Der Herr allein schaut in die letzten Tiefen des Menschen, kennt seine Motive und kann in seiner Weisheit alles beurteilen. Deshalb ist das Richten ihm zu überlassen. Dies gilt umso mehr, weil der Mensch dazu neigt, andere Menschen gerade in den Bereichen anzuklagen, in denen er selbst fehlt.
Für uns gilt es, uns von jeder Starrsinnigkeit fernzuhalten und stattdessen die Güte und Langmut des Herrn zu erkennen. Der Mensch ist gerufen, mit dem Herzen umzukehren und sich von der Weisheit Gottes belehren zu lassen. Wenn er das tut, dann ist er auf dem rechten Weg. Er soll Gutes tun und danach streben, Gottes Willen zu erkennen und zu erfüllen. Das ist es, was Gott von ihm möchte, und der Herr wird es nicht unbelohnt lassen. Doch jene, die der Wahrheit nicht folgen, werden die Konsequenzen eines irrigen Weges zu spüren bekommen.
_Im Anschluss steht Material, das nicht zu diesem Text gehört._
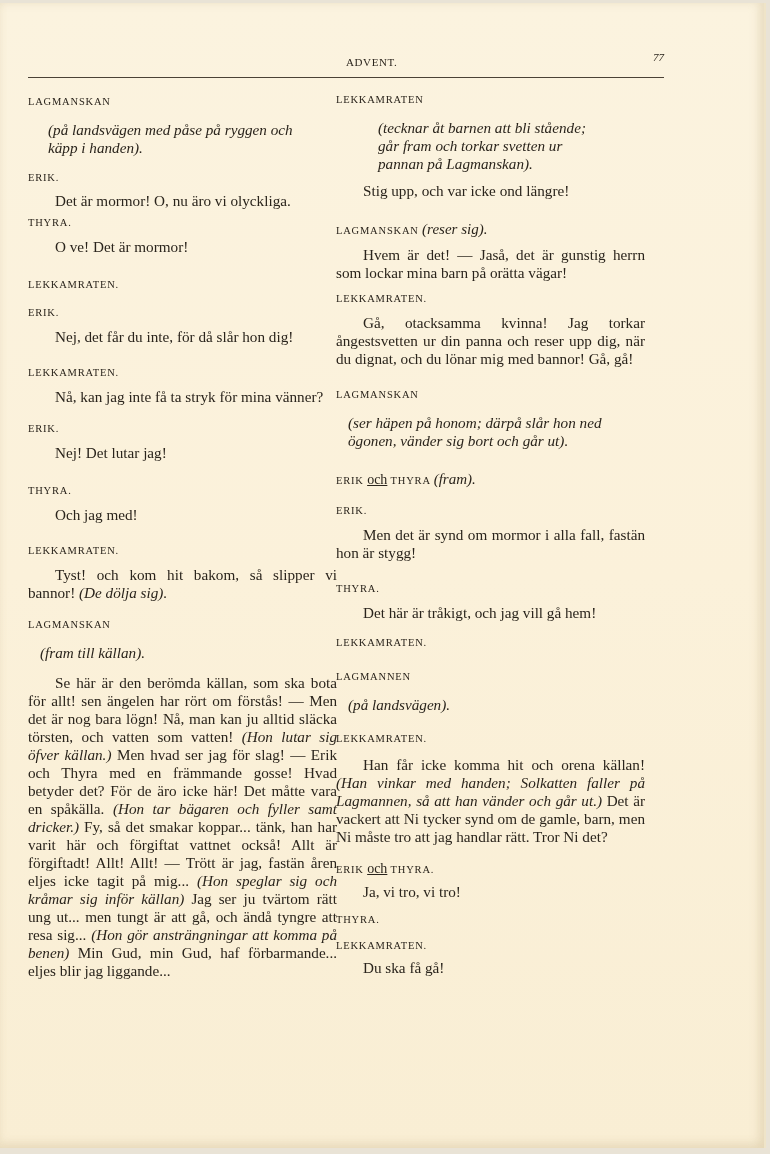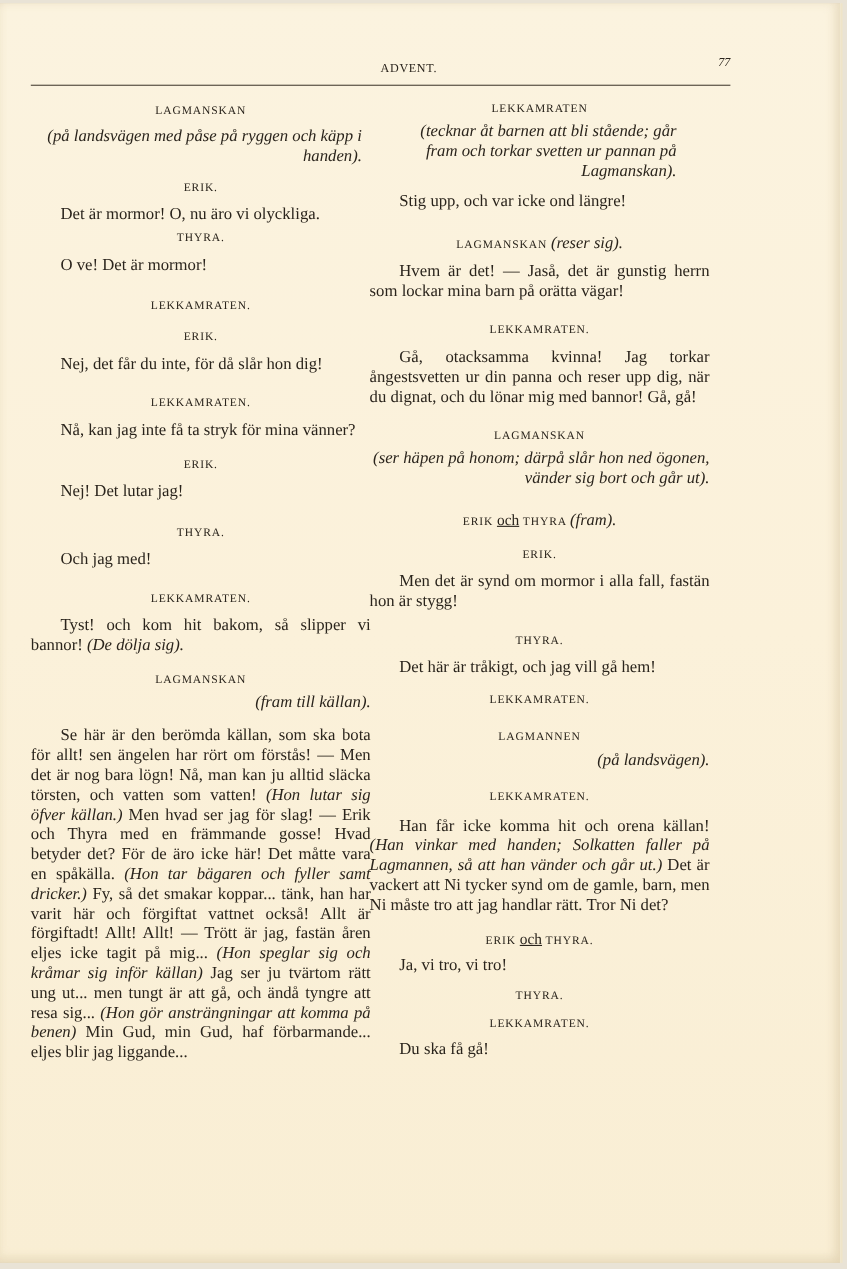--- a/index.html
+++ b/index.html
@@ -32,7 +32,7 @@
     .col.left { left: 28px; }
     .col.right { left: 336px; }
     .speaker {
-      text-align: center; font-size: 10.5px; letter-spacing: 0.8px;
+      text-align: left; font-size: 10.5px; letter-spacing: 0.8px;
       margin: 0; line-height: 14px;
     }
     .speaker .och { font-size: 14px; letter-spacing: 0; text-decoration: underline; }

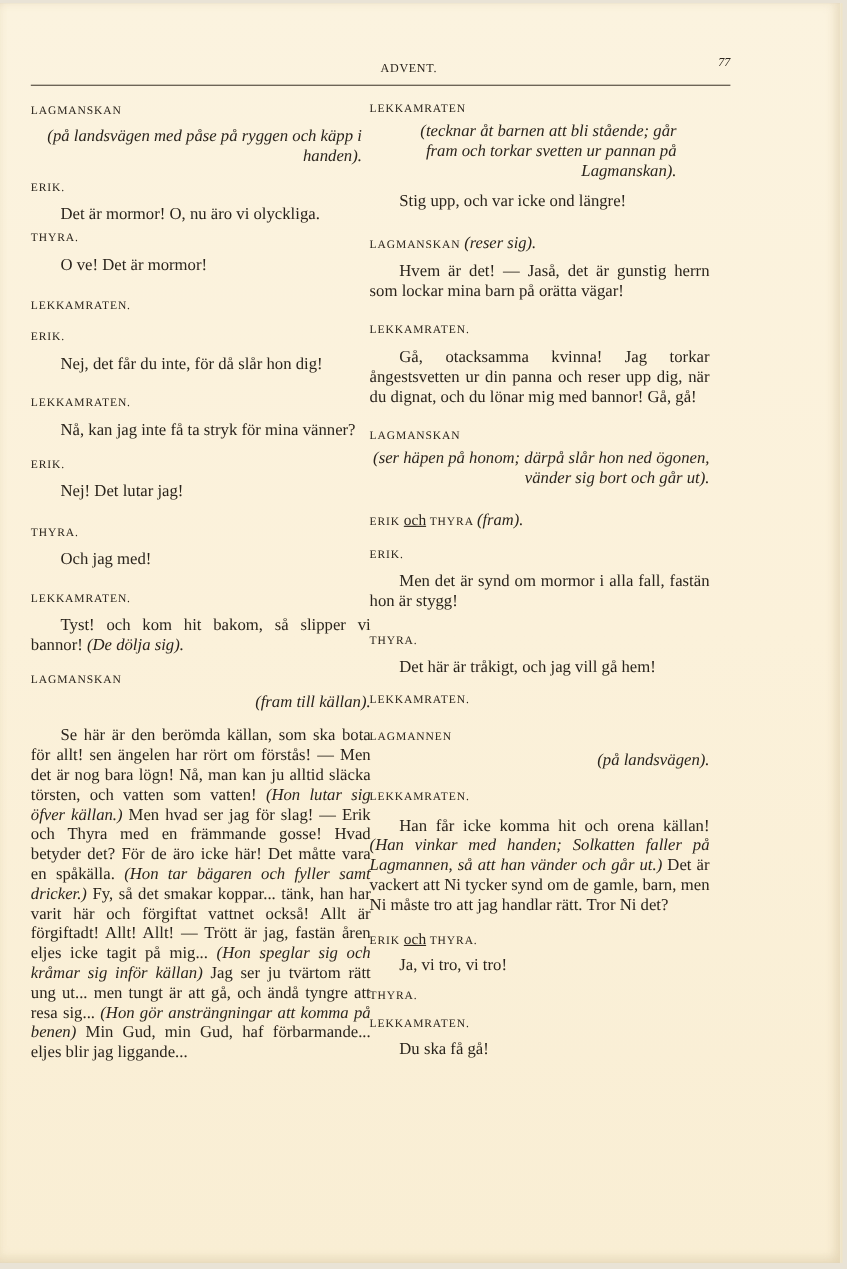--- a/index.html
+++ b/index.html
@@ -37,7 +37,7 @@
     }
     .speaker .och { font-size: 14px; letter-spacing: 0; text-decoration: underline; }
     .speaker .dir { font-style: italic; font-size: 15px; letter-spacing: 0; }
-    .stage { font-style: italic; text-align: right; margin: 0; }
+    .stage { font-style: italic; text-align: left; margin: 12px; }
     .line { text-align: justify; text-indent: 27px; margin: 0; }
     .line .dir { font-style: italic; }
     .block { margin-bottom: 13px; }

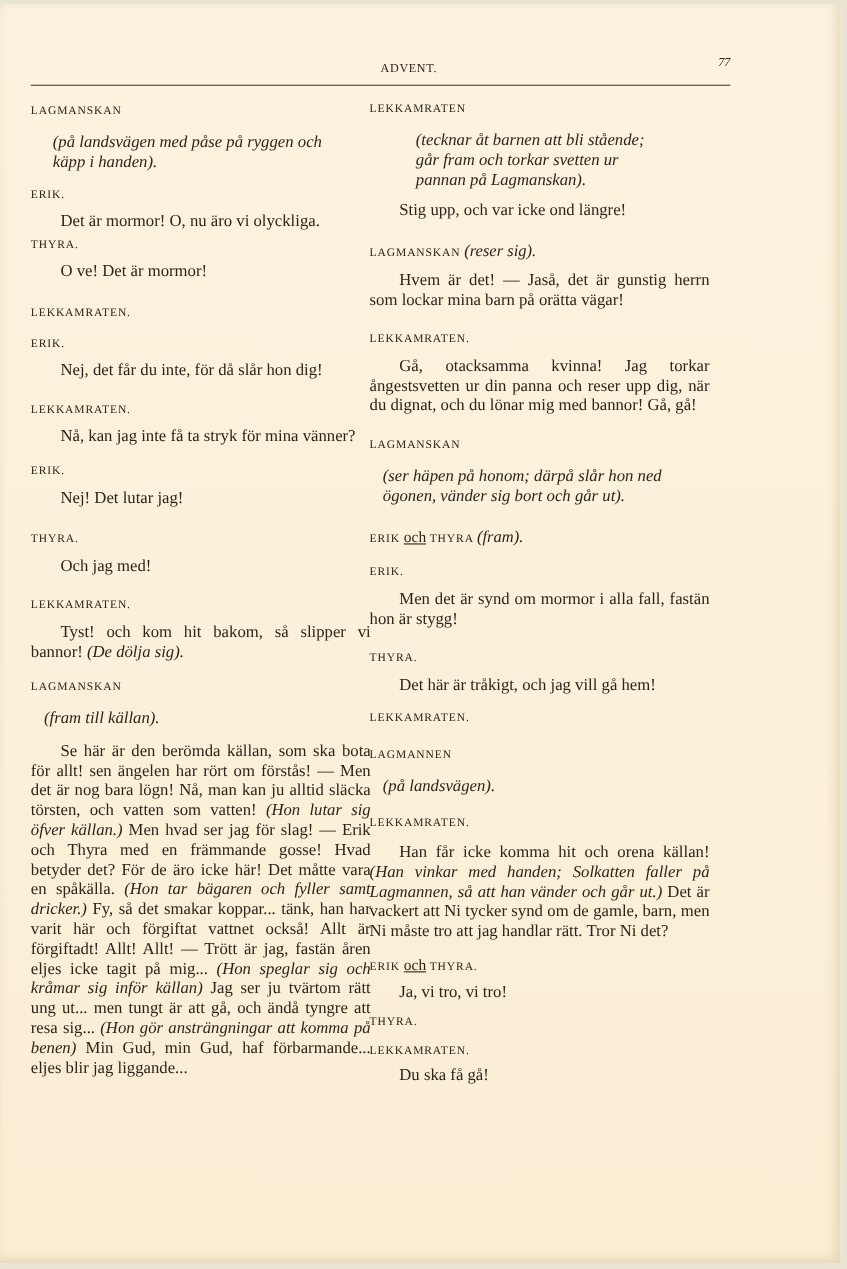--- a/index.html
+++ b/index.html
@@ -101,7 +101,7 @@
       <p class="stage" style="padding:0 30px;margin-bottom:9px">(tecknar åt barnen att bli stående; går fram och torkar svetten ur pannan på Lagmanskan).</p>
       <p class="line">Stig upp, och var icke ond längre!</p>
     </div>
-    <div class="block" style="margin-bottom:20px">
+    <div class="block" style="margin-bottom:10px">
       <p class="speaker" style="margin-bottom:8px"><span>LAGMANSKAN</span> <span class="dir">(reser sig).</span></p>
       <p class="line">Hvem är det! — Jaså, det är gunstig herrn som lockar mina barn på orätta vägar!</p>
     </div>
Paulus unterstreicht, daß dies sowohl für die Juden als auch für die Griechen gilt. Mit Griechen sind in diesem Zusammenhang jene Völker gemeint, welche die an Israel ergangene Offenbarung nicht kennen. Der Apostel unterstreicht nochmals, daß die Forderungen des Gesetzes in ihr Herz geschrieben sind und sie deshalb auch zur Verantwortung gezogen werden.
Röm 2,12-16
Denn die ohne das Gesetz sündigten, werden auch ohne das Gesetz zugrunde gehen, und die unter dem Gesetz sündigten, werden durch das Gesetz gerichtet werden. Denn nicht die sind vor Gott gerecht, die das Gesetz hören, sondern die das Gesetz tun; die werden für gerecht erklärt werden. Denn wenn Heiden, die das Gesetz nicht haben, von Natur aus das tun, was im Gesetz gefordert ist, so sind sie, die das Gesetz nicht haben, sich selbst Gesetz. Sie zeigen damit, daß ihnen die Forderung des Gesetzes ins Herz geschrieben ist; ihr Gewissen legt Zeugnis davon ab, ihre Gedanken klagen sich gegenseitig an und verteidigen sich – an jenem Tag, an dem Gott, wie ich es in meinem Evangelium verkünde, das, was im Menschen verborgen ist, durch Jesus Christus richten wird.
Wie können uns diese Worte des Völkerapostels dienen? Sie können uns wachrütteln, denn in der heutigen Verkündigung wird immer seltener von dem Ernst gesprochen, daß wir einst vor Gottes Gericht stehen und auf unsere Taten geprüft werden. Stattdessen wird die Barmherzigkeit Gottes nicht selten auf eine Art verkündet, als könne es dem Menschen gar nicht geschehen, verlorenzugehen.
Es gibt sogar Irrlehren, die uns vermitteln wollen, selbst der Teufel werde am Ende noch gerettet! Eine solche Verkündigung schläfert jedoch den Menschen ein und das so wichtige Moment, ihn durch eine Predigt aufzuwecken, kann verlorengehen. Die Heilige Schrift mahnt uns jedoch immer wieder zur Wachsamkeit und macht deutlich, daß der Mensch, wenn er sich seinen bösen Neigungen überläßt und sich von Gott trennt, für immer verlorengehen kann.
Die Barmherzigkeit Gottes besteht auch darin, daß der Herr geduldig auf die Umkehr des Menschen wartet, ihn auf allen möglichen Wegen zu erreichen versucht und jederzeit bereit ist, ihm zu vergeben, wenn er sich ihm zuwendet: “Du hast hinter Deinen Rücken geworfen alle meine Sünden” (Jes 38,17b).
Wenn wir jedoch die Kehrseite nicht mehr hören, dann ist die Verkündigung unvollständig und entwirft ein verweichlichtes Bild von der Rettung des Menschen. Das aber ist unwürdig, denn in gewisser Weise wird hier der Mensch in seiner Eigenverantwortung nicht mehr richtig ernst genommen. Die authentische Verkündigung braucht das ganze, unverkürzte Evangelium. Daran erinnert uns der heilige Paulus.